The leader of a New York MS-13 gang group pleaded guilty Wednesday to racketeering and weapons charges in a case involving eight homicides.
The 2016 deaths included two high school students who were abducted and beaten to death while walking through their suburban neighborhood on Long Island.
Alexi Saenz entered the plea in federal court in Central Islip. Prosecutors earlier withdrew an attempt to seek the death penalty in the case.
Saenz was charged with ordering the murders of Kayla Cuevas, 16, and Nisa Mickens, 15, lifelong friends and classmates at Brentwood High School who were killed with a machete and a baseball bat.
The students’ deaths have focused the nation’s attention on violence perpetrated by the MS-13 gang during the administration of former President Donald Trump.
The Republican called for the death penalty for Saenz and others arrested in the killings and blamed lax immigration policies for the violence and gang growth while making several visits to Long Island. Cuevas’ mother, Evelyn Rodriguez, was a guest at Trump’s 2018 State of the Union address.
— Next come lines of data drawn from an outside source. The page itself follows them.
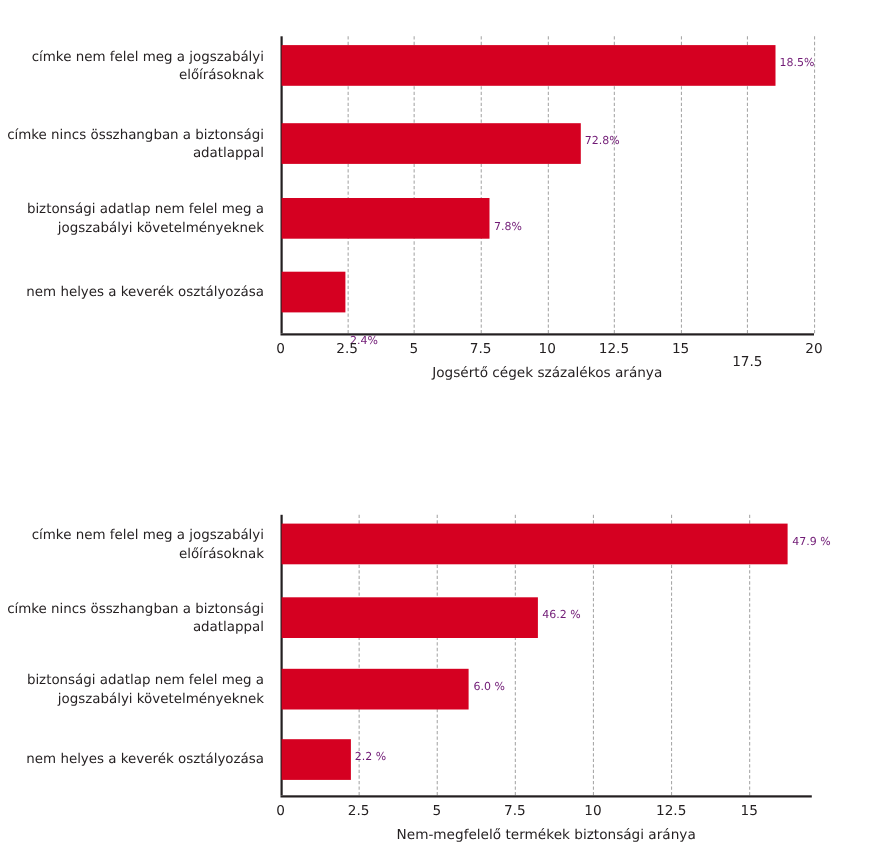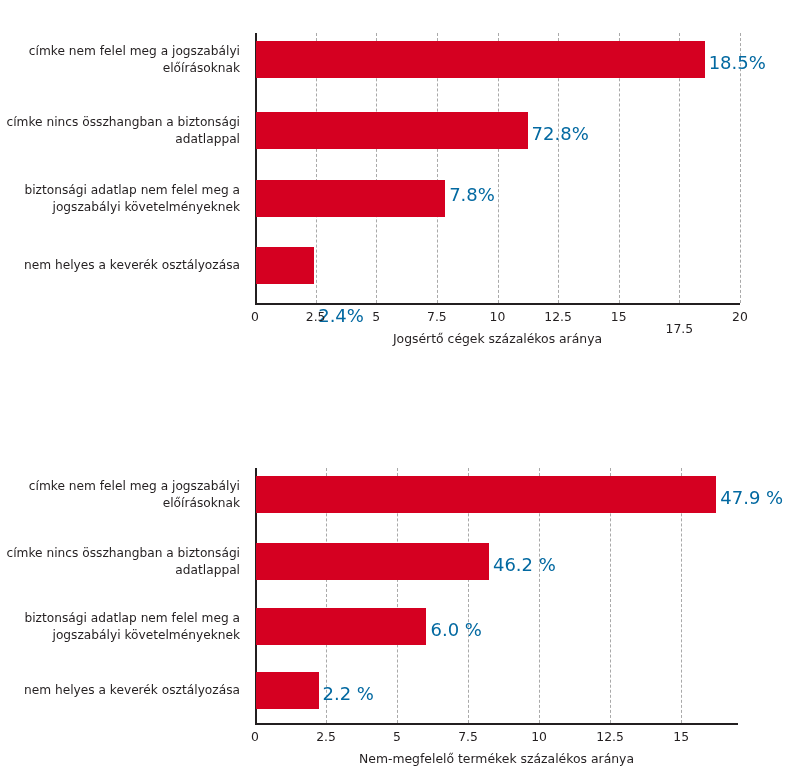"18.5%" .bar-value { color: #0369a1 -> #701a75; font-size: 18px -> 10px }
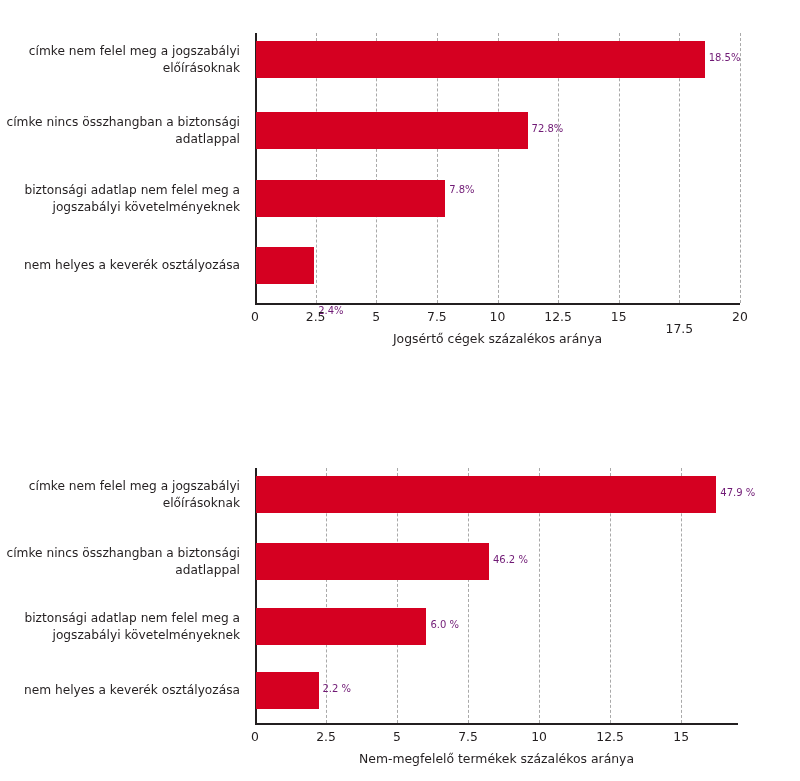"7.8%" div.bar-value { top: 184px -> 201px }
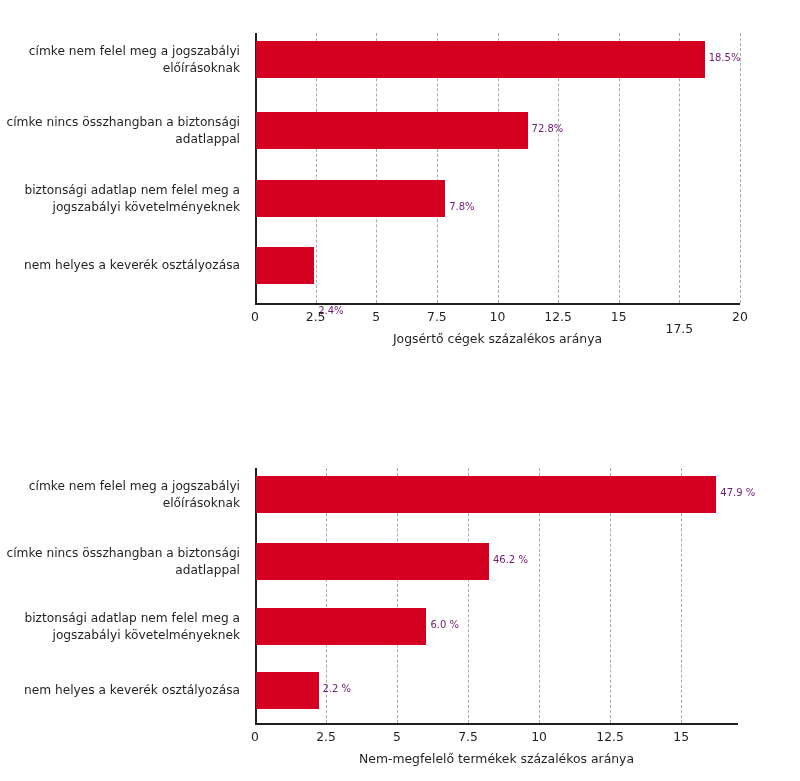"Nem-megfelelő termékek százalékos aránya" div.axis-title { text: százalékos -> biztonsági }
The girls’ deaths raised questions about whether police had been aggressive enough in confronting what was then a serious threat from gangs developing within school zones.
For months in 2016, Hispanic children and young people went missing in Brentwood, a working-class community located 40 miles (64 kilometers) east of New York City.
Following the murders of Cuevas and Mickens, police found the bodies of three other minors in Brentwood, ages 15, 18 and 19, who had been reported missing months earlier.
Police and federal agents arrested dozens of suspected members of the MS-13 gang, or Mara Salvatrucha, a transnational criminal organization believed to have been founded as a street gang in a Los Angeles neighborhood in the mid-1980s by people fleeing the civil war in El Salvador.